13 Ağustos 2009 Perşembe

Sayar, Yozgatlı gazetecilerin yazdıklarını söyledi

Sürur Öztürk

Yozgatlı hikâye ve roman yazarı, şair, ressam ve gazeteci Abbas Sayar’ın vefatının 10’uncu yıldönümü münasebetiyle, dün Yozgat İl Kültür Müdürlüğü Konferans Salonu’nda bir panel düzenlendi.

Yozgat Valiliği’nin düzenlediği panelin konuşmacılarından birisi, Abbas Sayar’ın oğlu Prof. Dr. Ahmet Güner Sayar’dı. Prof. Sayar, konuşmasında Yozgat’a yönelik birtakım eleştirilerde bulundu.

Oğul Sayar’ın bu eleştirileri, Yozgat medyasında bir tartışmayı başlatmış gözüküyor. Zira panelin hemen ertesi günü (bu gün), İleri gazetesinin yazarlarından Tarık Yılmaz ile Yozgat Haber gazetesinin Genel Yayın Yönetmeni İnan Soyer, birer eleştiri yazısı yayınladılar.

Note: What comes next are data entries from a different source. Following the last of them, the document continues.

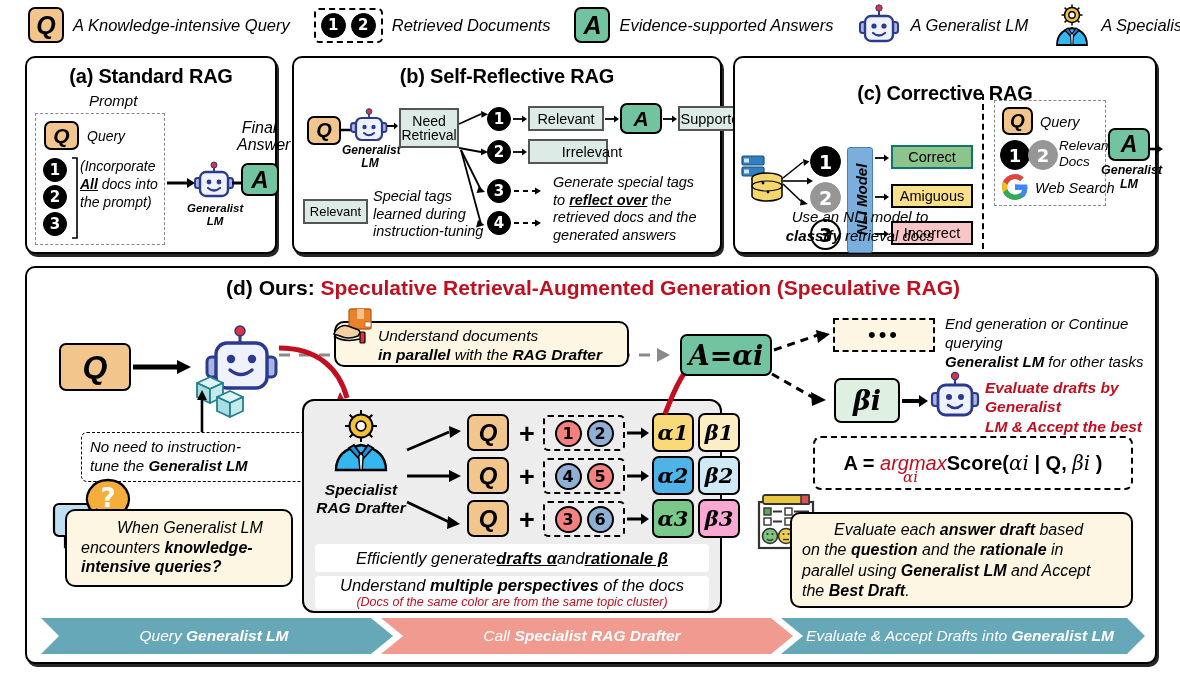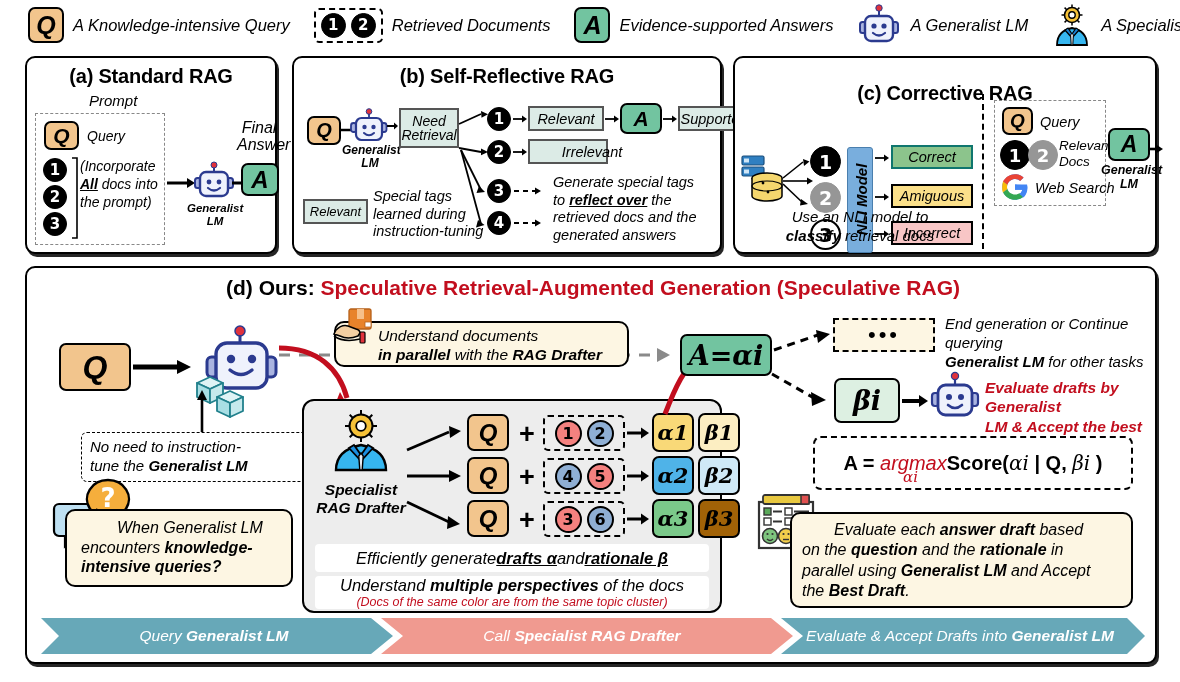--- a/index.html
+++ b/index.html
@@ -56,7 +56,7 @@
   .dashbox-dk { border:2px dashed #000; }
 
   .tagbox {
-    background:#DCEBE6; border:2px solid #555; font-style:italic;
+    background:#DCEBE6; border:2px solid #555; 
     display:flex; align-items:center; justify-content:center; font-size:14.5px;
   }
   .tagbox.green { background:#8CC48C; border:2px solid #0f766e;}

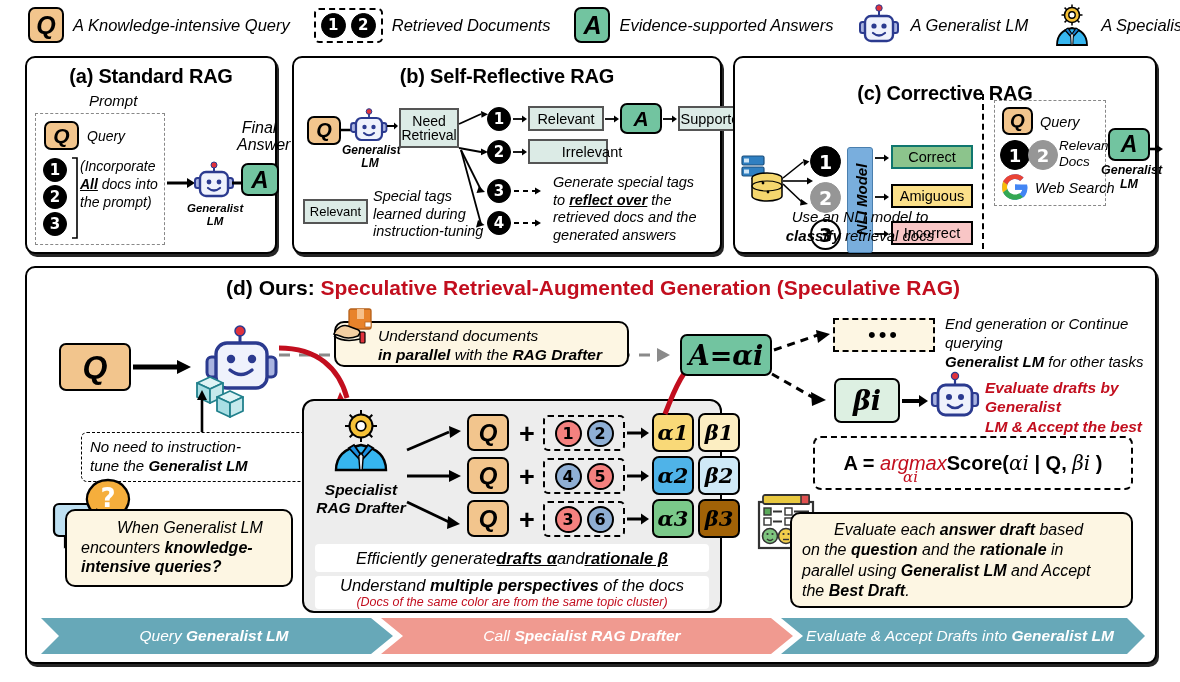--- a/index.html
+++ b/index.html
@@ -571,7 +571,7 @@
       <path d="M14 0.5 l8 5.5 l-8 5.5 z" fill="#000"></path>
   </svg>
   <div class="abs gbox" style="left:625px; top:231px; width:42px; height:39px; font-size:21px; background:#7BC98A;">α3</div>
-  <div class="abs gbox" style="left:671px; top:231px; width:42px; height:39px; font-size:21px; background:#a16207;text-align:center;">β3</div>
+  <div class="abs gbox" style="left:671px; top:231px; width:42px; height:39px; font-size:21px; background:#f9a8d4;text-align:center;">β3</div>
 
   <div class="abs whitebar" style="left:288px; top:276px; width:394px; height:28px; font-size:16.5px;">
     <span>Efficiently generate </span>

Öncelikle, ertesi gün yayınlanmak üzere, panelin yapıldığı gün hemen bir “değerlendirme-eleştiri-analiz” yazısı yazmış olmaları, her iki gazetecinin de “kültürel hassasiyet” ve “gazetecilik refleksi” taşıdıklarını gösteriyor ki, bu meslekî meziyetlerinden dolayı kendilerini takdir etmek gerekir.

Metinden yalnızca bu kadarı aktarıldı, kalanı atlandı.